- [WHAT TO WORK ON] List each line of the data in which the string "none" appears.

- [TASK DATA]
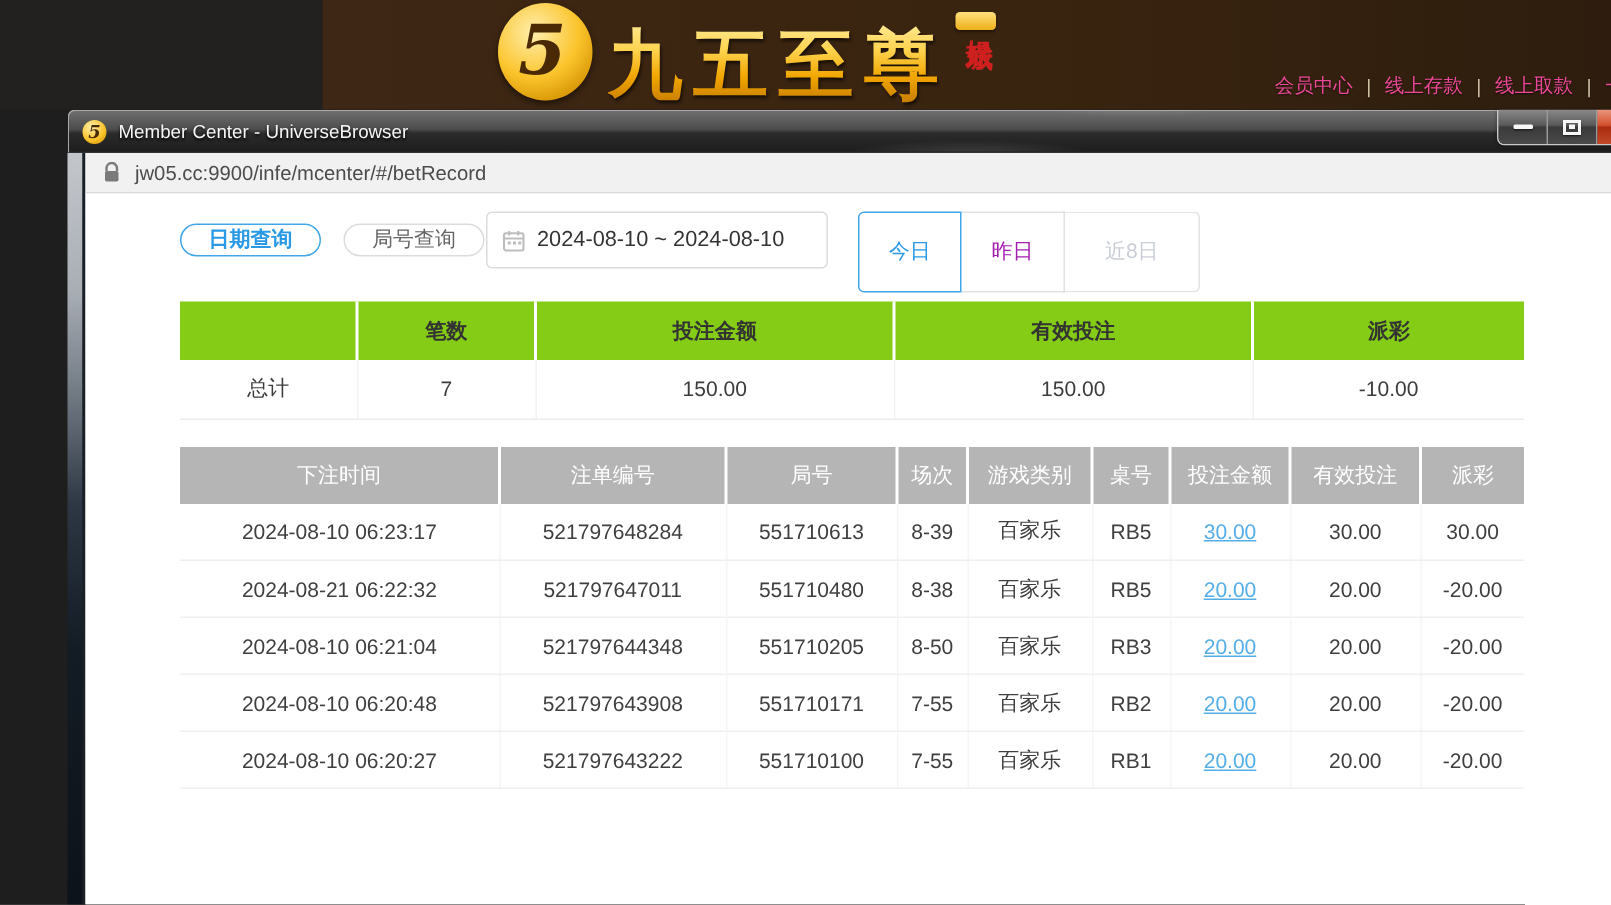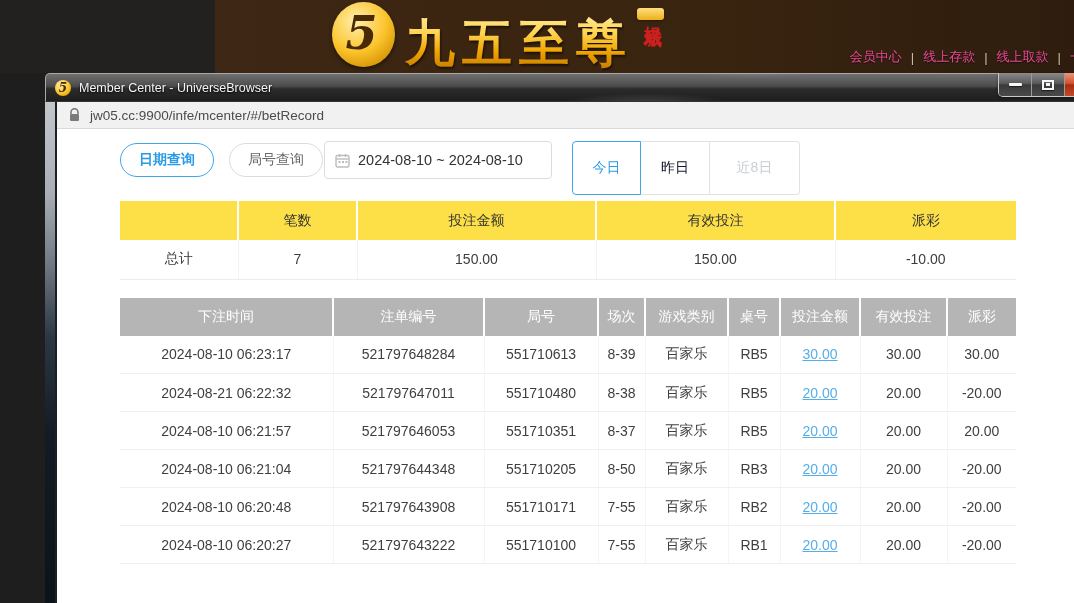--- a/index.html
+++ b/index.html
@@ -71,40 +71,40 @@
   .win-content { flex:1; background:#fff; display:flex; flex-direction:column; min-width:0; }
 
   .urlbar { height:27px; flex:0 0 auto; background:#f1f1f1; border-bottom:1px solid #d9d9d9;
             display:flex; align-items:center; padding-left:12px; gap:10px; }
   .url-text { color:#4c4c4c; font-size:13.5px; }
 
   .page { flex:1; background:#fff; padding:12px 0 0 63px; }
 
   
   .filters { display:flex; align-items:center; }
-  .pill { height:34px; padding:0 18px; border-radius:17px; background:#fff; font-size:14px;
+  .pill { height:22px; padding:0 18px; border-radius:17px; background:#fff; font-size:14px;
           display:flex; align-items:center; cursor:pointer; }
   .pill.active { border:1px solid #41a7e8; color:#2a9ae6; font-weight:bold; }
   .pill.inactive { border:1px solid #dcdcdc; color:#666; margin-left:15px; }
   .datebox { margin-left:1px; width:228px; height:38px; border:1px solid #dcdcdc; border-radius:4px;
              display:flex; align-items:center; padding-left:10px; gap:8px; cursor:pointer; }
   .datebox .date-text { color:#333; font-size:14.5px; }
   .seg { margin-left:20px; display:flex; height:38px; }
   .seg-btn { height:54px; display:flex; align-items:center; justify-content:center; font-size:14px;
              background:#fff; border:1px solid #e2e2e2; cursor:pointer; }
   .seg-btn.today { width:69px; border:1px solid #41a7e8; color:#2a9ae6; border-radius:4px 0 0 4px; z-index:2; }
-  .seg-btn.mid { width:69px; border-left:none; color:#0f172a; }
+  .seg-btn.mid { width:69px; border-left:none; color:#a21caf; }
   .seg-btn.last { width:90px; border-left:none; color:#c9ced6; border-radius:0 4px 4px 0; }
   .search-btn { margin-left:10px; width:78px; height:36px; border:none; border-radius:4px;
                 background:#54b5eb; color:#fff; font-size:14.5px; cursor:pointer; }
 
   
   table { border-collapse:collapse; table-layout:fixed; width:896px; font-size:14px; }
   .summary-table { margin-top:22px; }
-  .summary-table th { height:39px; background:#fde047; color:#333; font-weight:normal;
+  .summary-table th { height:39px; background:#84cc16; color:#333; font-weight:bold;
                       border-right:2px solid #fff; }
   .summary-table th:last-child { border-right:none; }
   .summary-table td { height:39px; background:#fff; text-align:center; color:#3c3c3c;
                       border-bottom:1px solid #ececec; border-right:1px solid #f3f3f3; }
   .summary-table td:last-child { border-right:none; }
 
   .main-table { margin-top:18px; }
   .main-table th { height:38px; background:#b5b5b5; color:#fff; font-weight:normal;
                    border-right:2px solid #fff; }
   .main-table th:last-child { border-right:none; }
@@ -266,31 +266,20 @@
                 <td>521797647011</td>
                 <td>551710480</td>
                 <td>8-38</td>
                 <td>百家乐</td>
                 <td>RB5</td>
                 <td><a class="bet-link">20.00</a></td>
                 <td>20.00</td>
                 <td class="neg">-20.00</td>
               </tr>
               <tr>
-                <td>2024-08-10 06:21:57</td>
-                <td>521797646053</td>
-                <td>551710351</td>
-                <td>8-37</td>
-                <td>百家乐</td>
-                <td>RB5</td>
-                <td><a class="bet-link">20.00</a></td>
-                <td>20.00</td>
-                <td>20.00</td>
-              </tr>
-              <tr>
                 <td>2024-08-10 06:21:04</td>
                 <td>521797644348</td>
                 <td>551710205</td>
                 <td>8-50</td>
                 <td>百家乐</td>
                 <td>RB3</td>
                 <td><a class="bet-link">20.00</a></td>
                 <td>20.00</td>
                 <td class="neg">-20.00</td>
               </tr>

- [RESULT OF THE EXERCISE]
-  .seg-btn.mid { width:69px; border-left:none; color:#0f172a; }
+  .seg-btn.mid { width:69px; border-left:none; color:#a21caf; }
   .seg-btn.last { width:90px; border-left:none; color:#c9ced6; border-radius:0 4px 4px 0; }
   .search-btn { margin-left:10px; width:78px; height:36px; border:none; border-radius:4px;
   .summary-table th:last-child { border-right:none; }
   .summary-table td:last-child { border-right:none; }
   .main-table th:last-child { border-right:none; }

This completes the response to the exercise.